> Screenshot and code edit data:
>>>
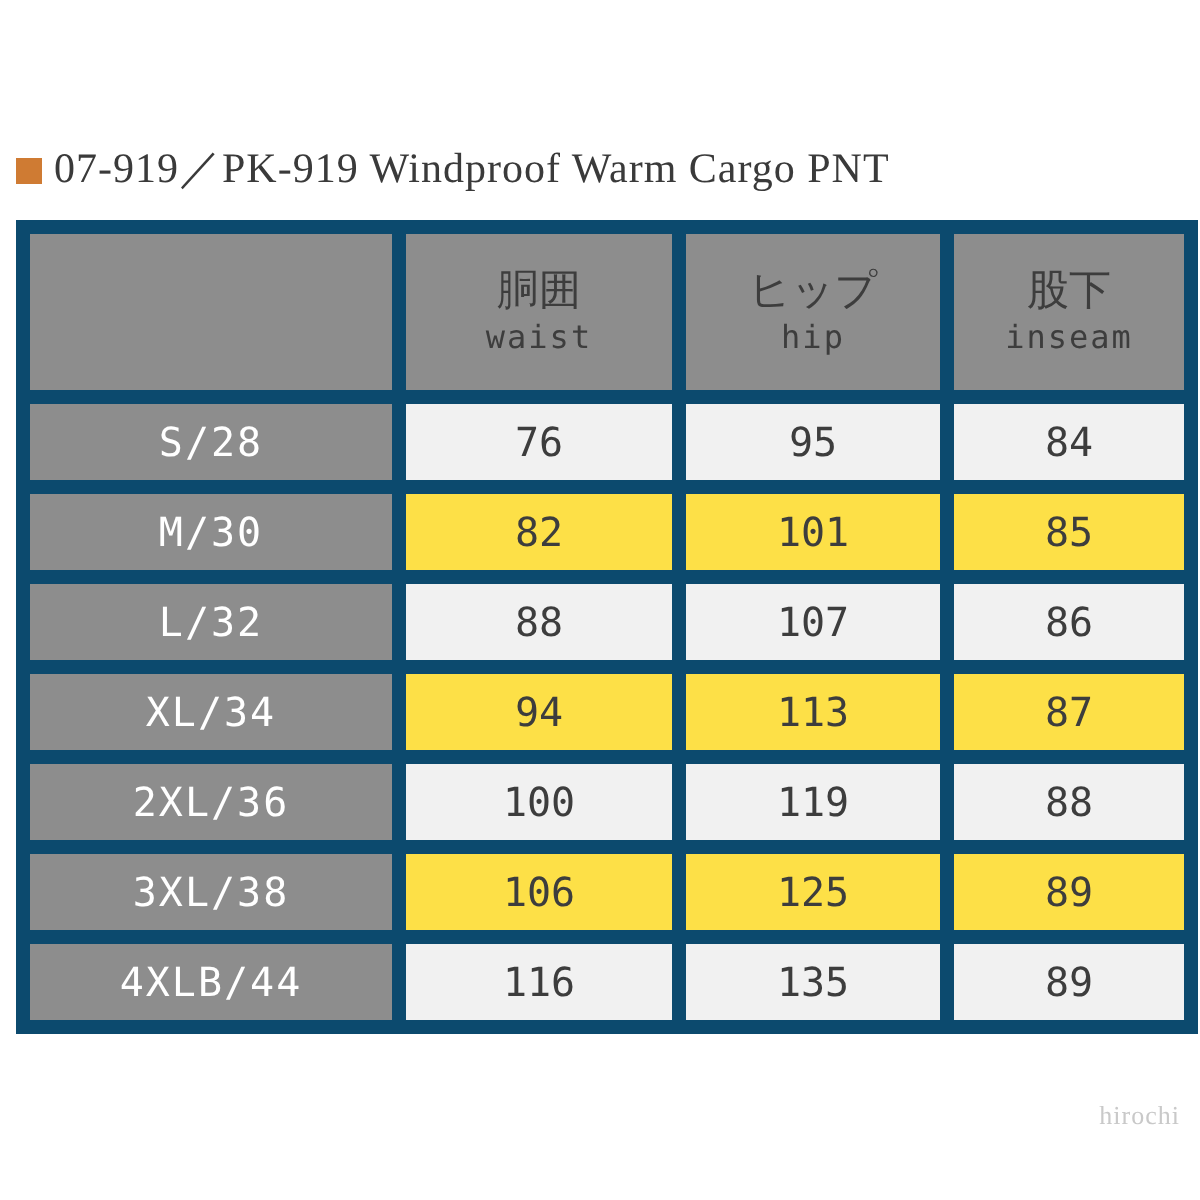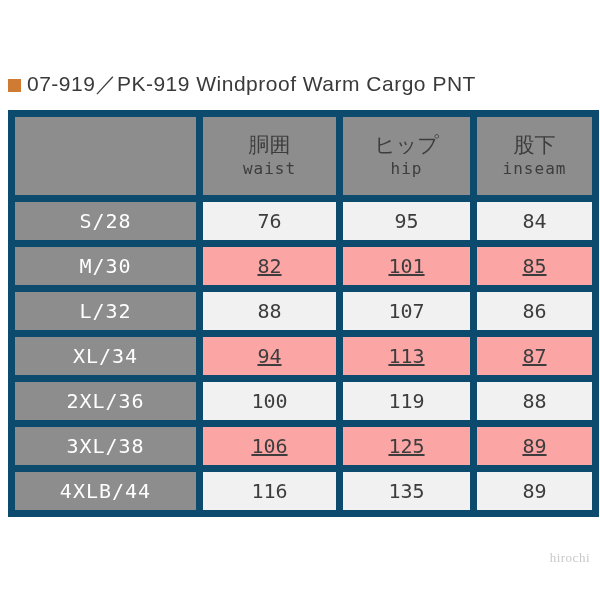"07-919／PK-919 Windproof Warm Cargo PNT" .title-text { font-family: Liberation Sans, sans-serif -> Liberation Serif, serif }
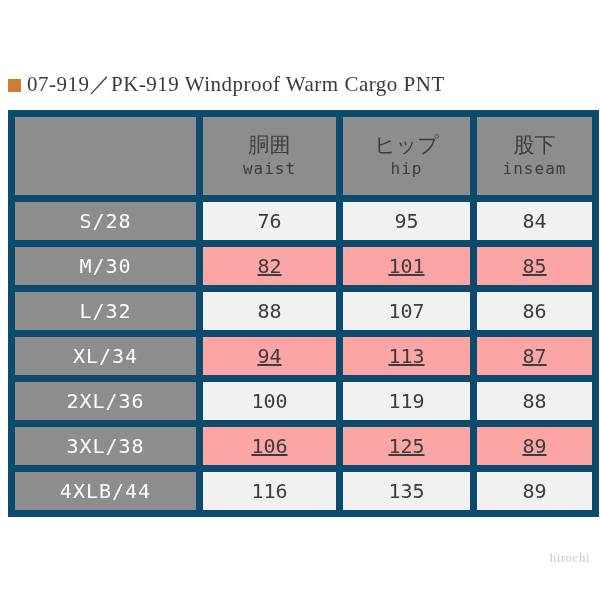"82" tbody tr.even td.val { background: #fca5a5 -> #fde047; text-decoration: underline -> none }
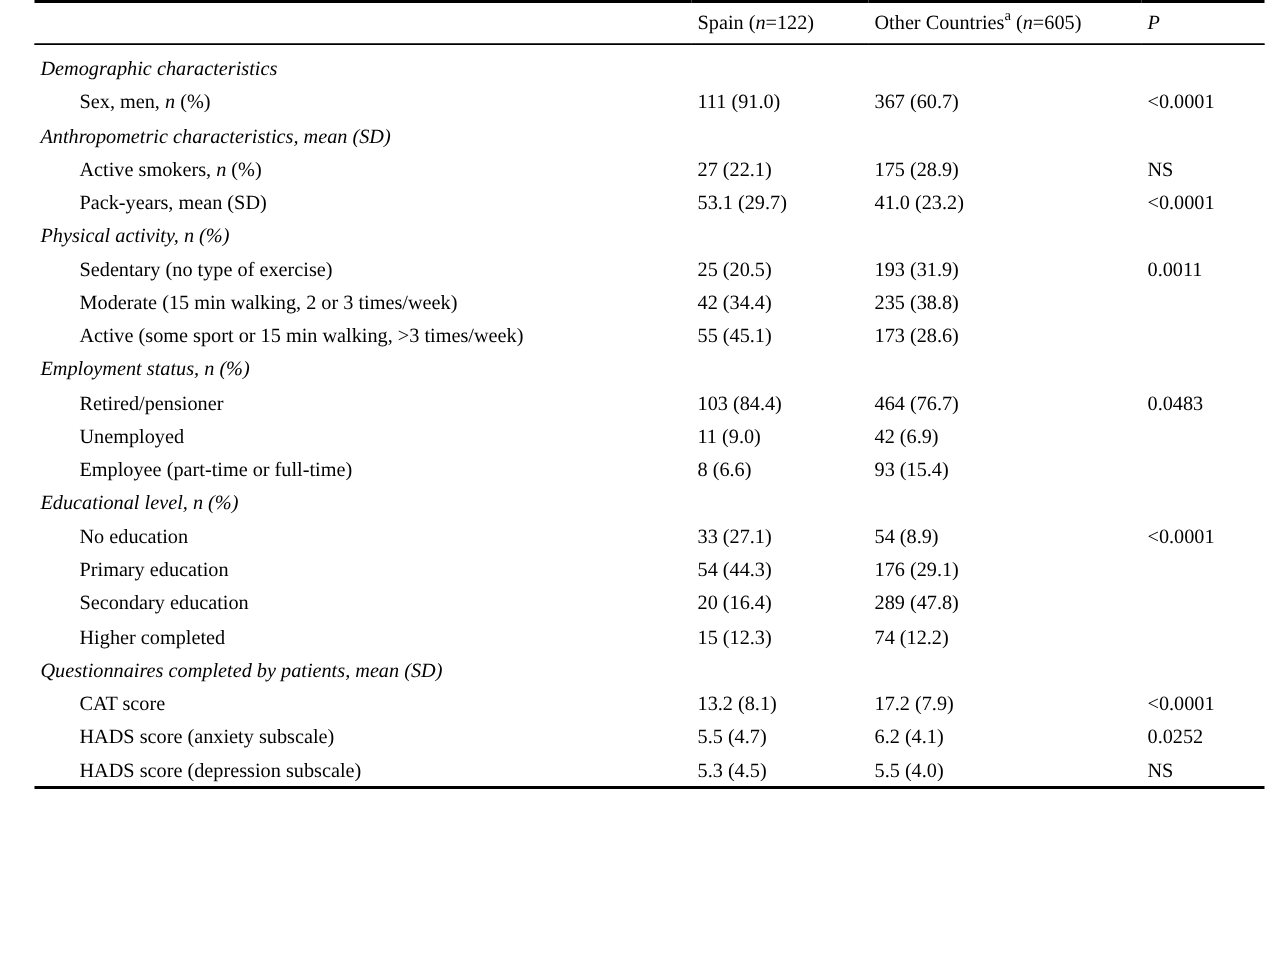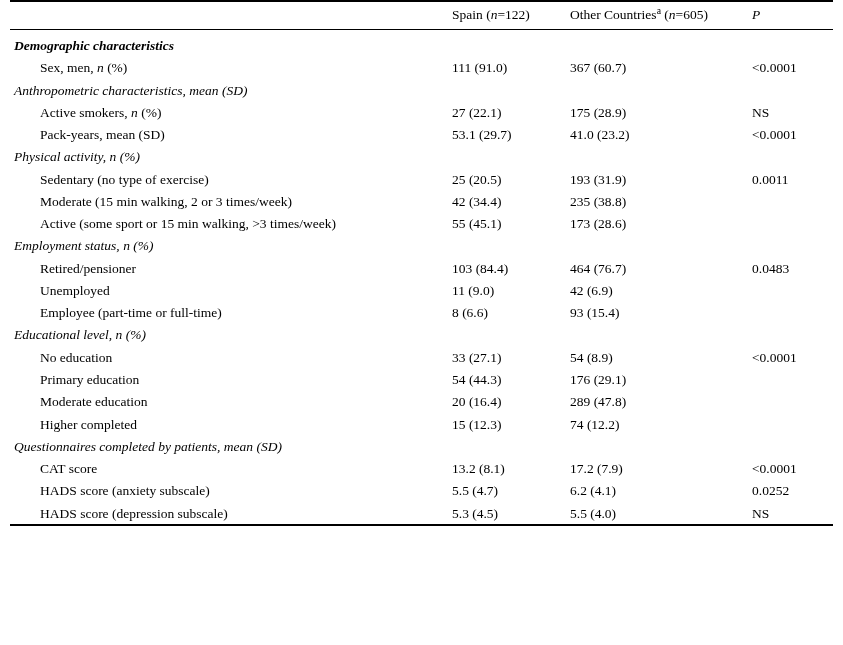"Spain (n=122)" #sheet { padding: 0 10px -> 0 23px }
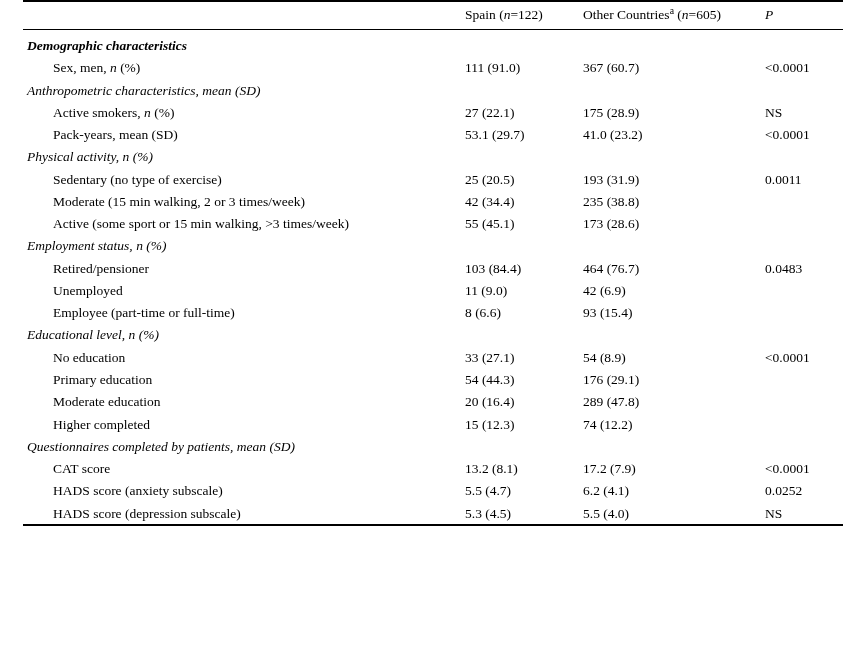"Demographic characteristics" tbody tr.first-body td { font-weight: bold -> none }
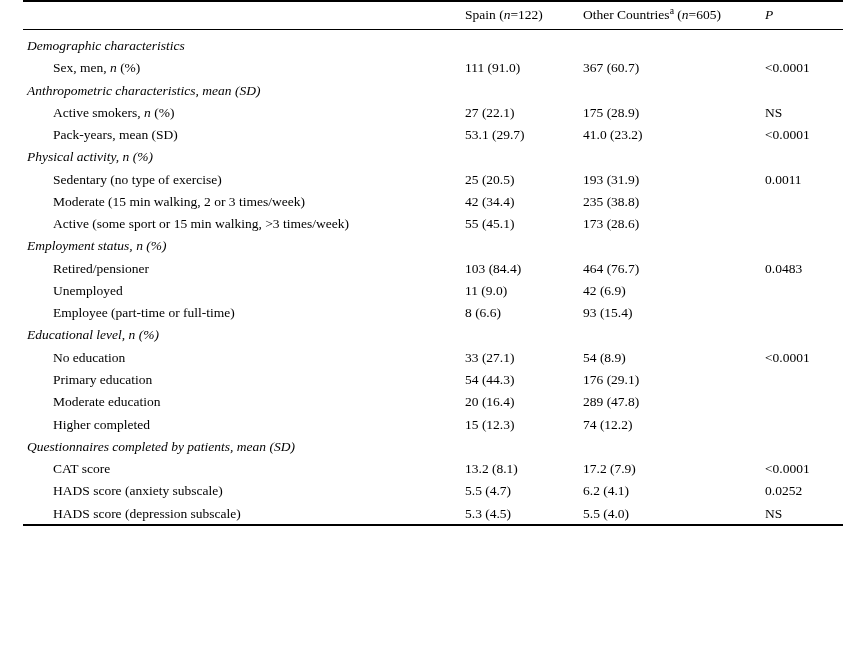"Moderate education" td.indent { text: Moderate -> Secondary }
<<<
> Assignment: The copy you write out must match the entries word for word, minus their pictures.

> Completed exercise:
"07-919／PK-919 Windproof Warm Cargo PNT" .title-text { font-family: Liberation Sans, sans-serif -> Liberation Serif, serif }
"82" tbody tr.even td.val { background: #fca5a5 -> #fde047; text-decoration: underline -> none }
"Spain (n=122)" #sheet { padding: 0 10px -> 0 23px }
"Demographic characteristics" tbody tr.first-body td { font-weight: bold -> none }
"Moderate education" td.indent { text: Moderate -> Secondary }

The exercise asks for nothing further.